DATA FOR THE TASK:
☆ ☆ ☆ ☆ ☆ ☆ ☆

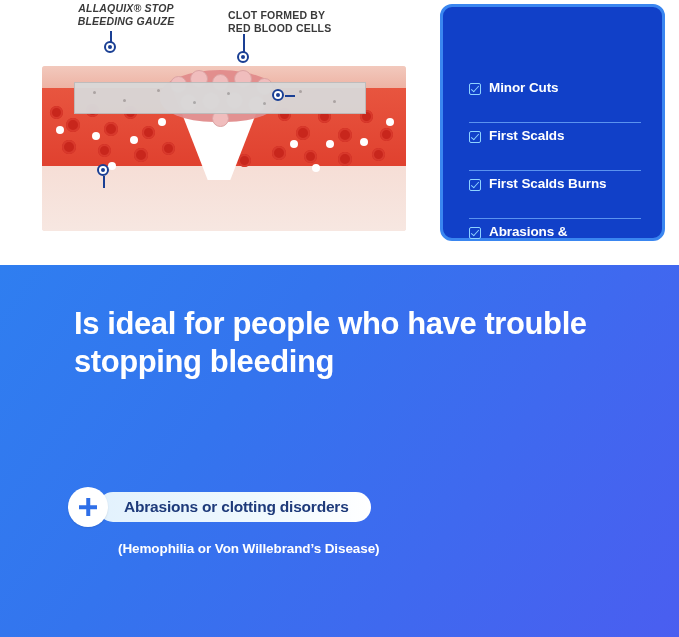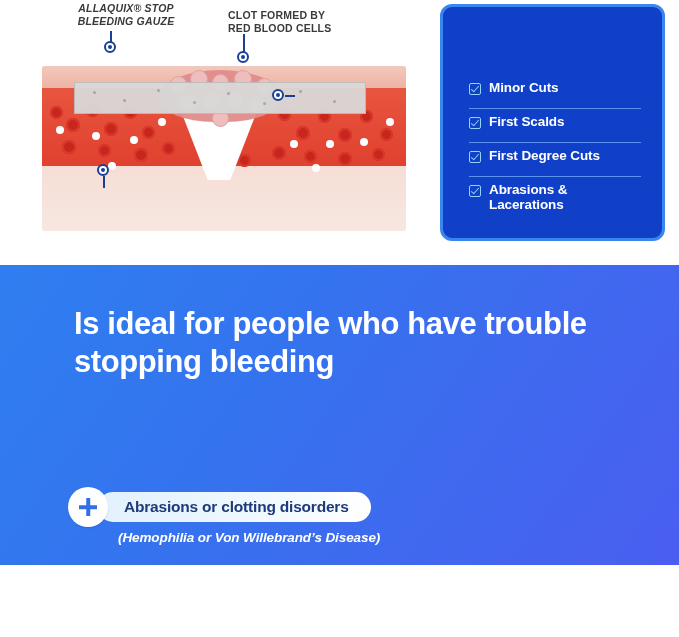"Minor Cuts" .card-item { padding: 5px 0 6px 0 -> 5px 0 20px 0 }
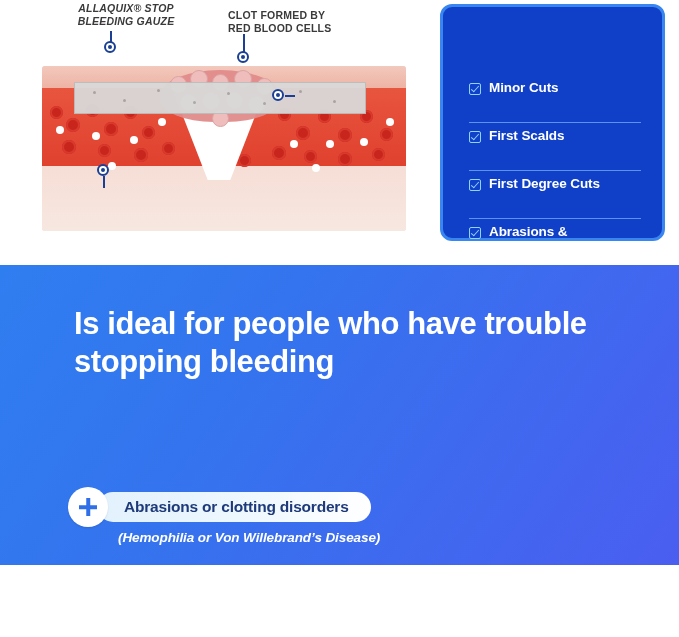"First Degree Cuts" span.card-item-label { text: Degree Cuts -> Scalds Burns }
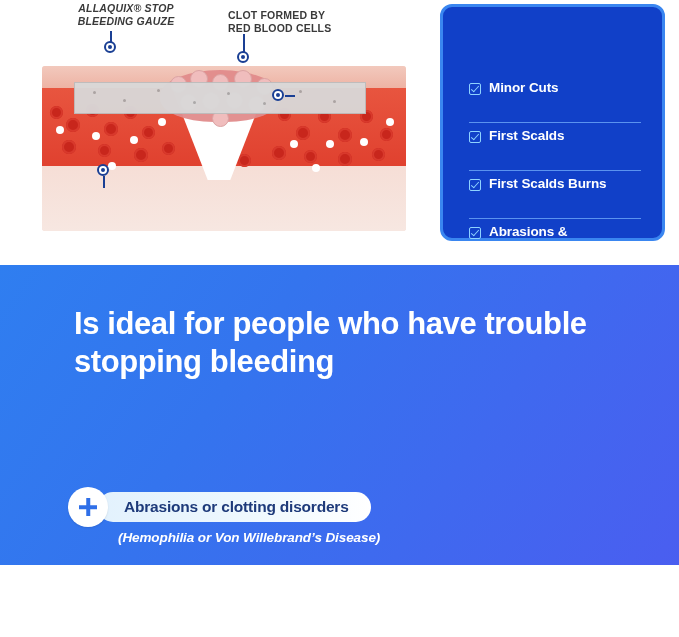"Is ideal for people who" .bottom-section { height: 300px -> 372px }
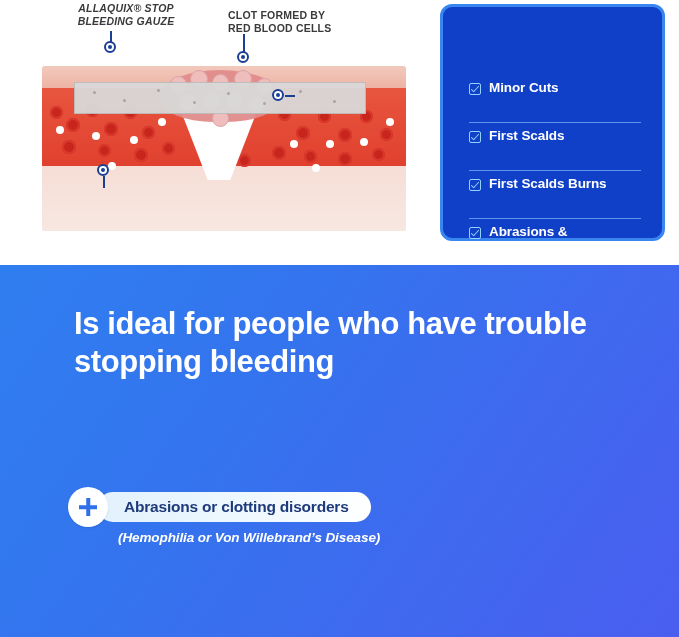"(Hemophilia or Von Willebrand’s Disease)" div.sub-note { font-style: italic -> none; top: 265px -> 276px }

☆ ☆ ☆ ☆ ☆ ☆ ☆

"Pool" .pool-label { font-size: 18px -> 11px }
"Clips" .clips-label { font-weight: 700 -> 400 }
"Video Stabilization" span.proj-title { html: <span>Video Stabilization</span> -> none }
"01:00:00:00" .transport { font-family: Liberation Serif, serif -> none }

☆ ☆ ☆ ☆ ☆ ☆ ☆

EXERCISE GOAL:
Starting with the line that holds "font-size: 18px ->" and ending with the line that holds "Liberation Serif, serif", retype every line in the data above exactly, and nothing else.

TASK RESPONSE:
"Pool" .pool-label { font-size: 18px -> 11px }
"Clips" .clips-label { font-weight: 700 -> 400 }
"Video Stabilization" span.proj-title { html: <span>Video Stabilization</span> -> none }
"01:00:00:00" .transport { font-family: Liberation Serif, serif -> none }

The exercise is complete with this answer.